Saturday, November 29, 2008

Bill Day, And All That Jazz....

So I did the month of December bills today. I did it today because on Wednesday Rob got his paycheck stub. I did it today, so I can be that damn responsible adult you are supposed to be. I then called the bank to make sure the direct deposit had made it in.

NO!

For the love of everything good and holy. The fucking transfer of funds has not been completed. That means the bills I was going to pay today online, so I don"t forget them, cannot be done, because as we all know, with electronic funds transfers, the money comes out like yesterday! Now, those in the wee office that get their checks in hand, and not direct deposit, got their checks. On Wednesday. Fucking great googly moogly. We are going to have to go back to the paycheck in hand shit again. I hate that crap.

We are not as bad off as I had thought we might be, with me losing my wee bit on the side, but still, I think I need a job for all of the invariable what ifs, that come up.

Like say Christmas. Or internet porn, and a subscription to it that was not authorized, by say a 9 year old.

Yes, my 9 year old, the one I so lovingly poured my heart out about last night, took my credit card, my Mickey Mouse credit card no less, and ordered himself some sweet anime ass. In August. I just now noticed the charges. 4 charges of 39.95.

Apparently he had to get some awesome animated poon, on the net, to spank the wrinkly necked monkey to. To say I am shocked is an understatement. But my shock has to do with the plastic part of this situation.
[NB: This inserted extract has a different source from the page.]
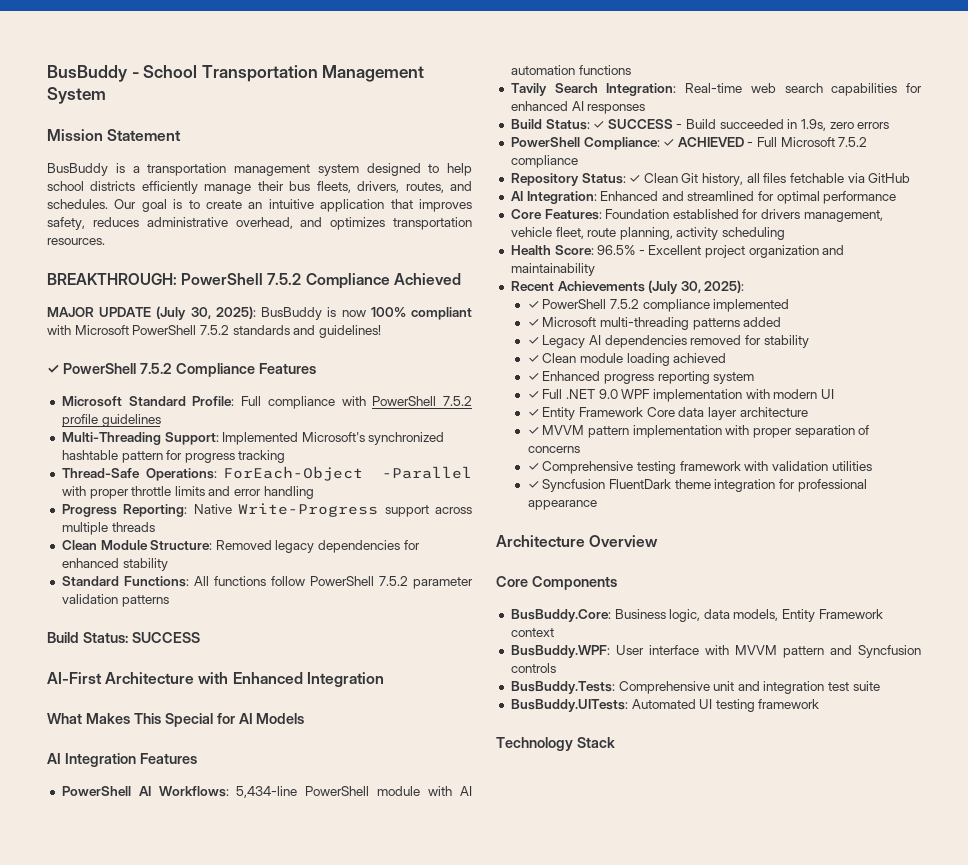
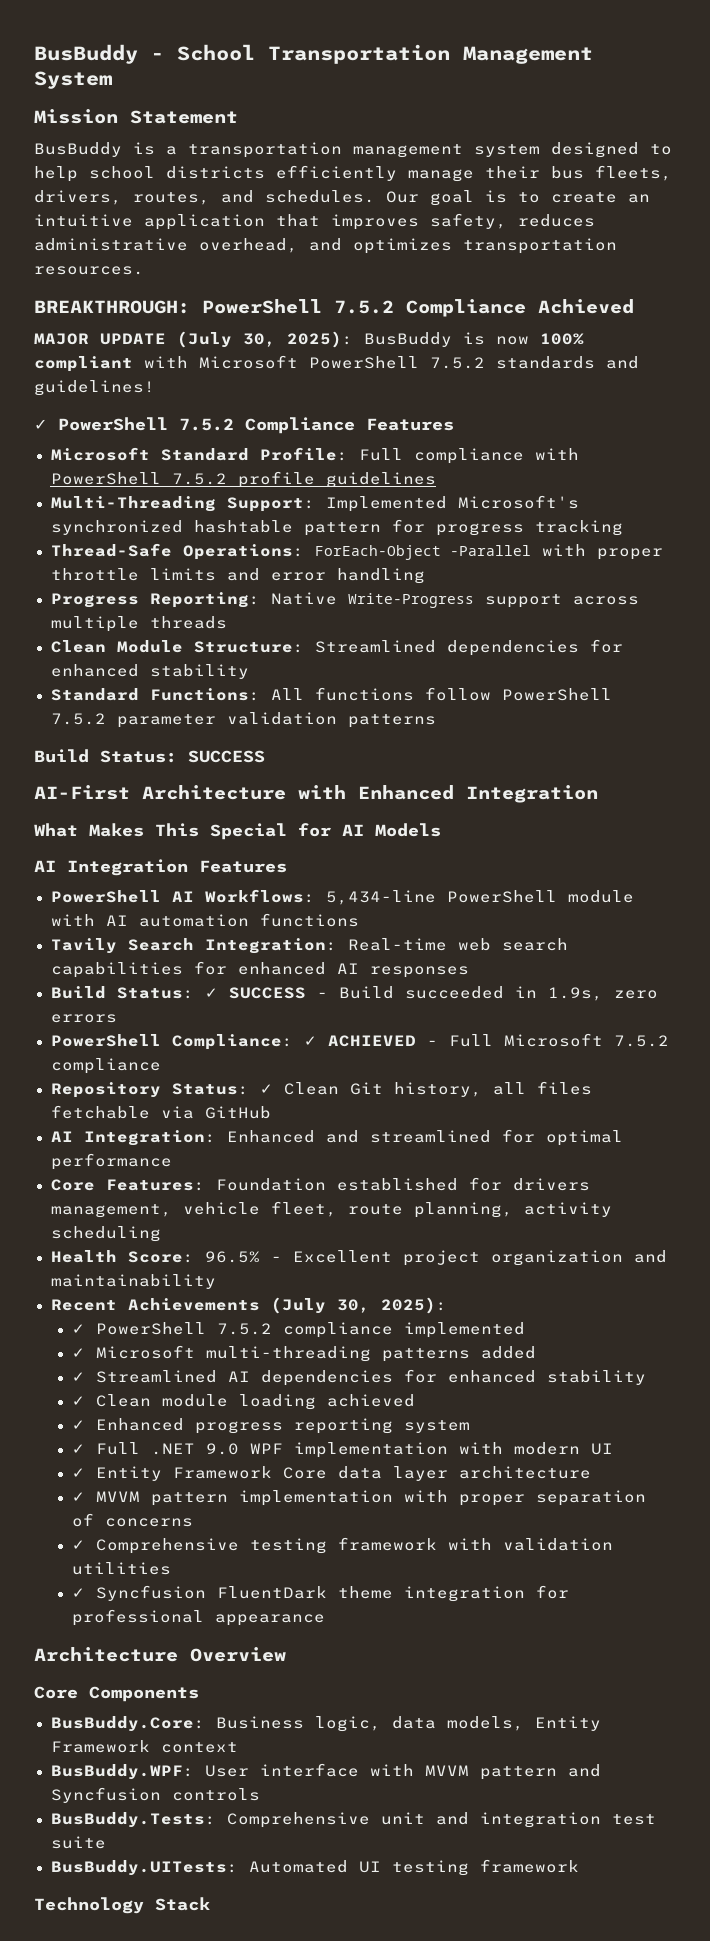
- Clean Module Structure: Removed legacy dependencies for enhanced stability
+ Clean Module Structure: Streamlined dependencies for enhanced stability
- ✓ Legacy AI dependencies removed for stability
+ ✓ Streamlined AI dependencies for enhanced stability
The theft of my damn Mickey Mouse credit card. Poor innocent Mickey was used to well, slip the proverbial Mickey to my pocket book.

Never thought the child that came out of my womb, via a forced eviction (c-section) would do that. Hell I didn't even think he knew how to use a credit card online. I can barely do it. And that he kept it hush hush and on the QT for so long, and that I didn't see the charges? Well you might as well just hit me with the feather of irony now, so I can be knocked out.

As for the fantabulous world of animated knicker lickers, well I knew he was looking up things such as "anime boobies", and "cartoon cock".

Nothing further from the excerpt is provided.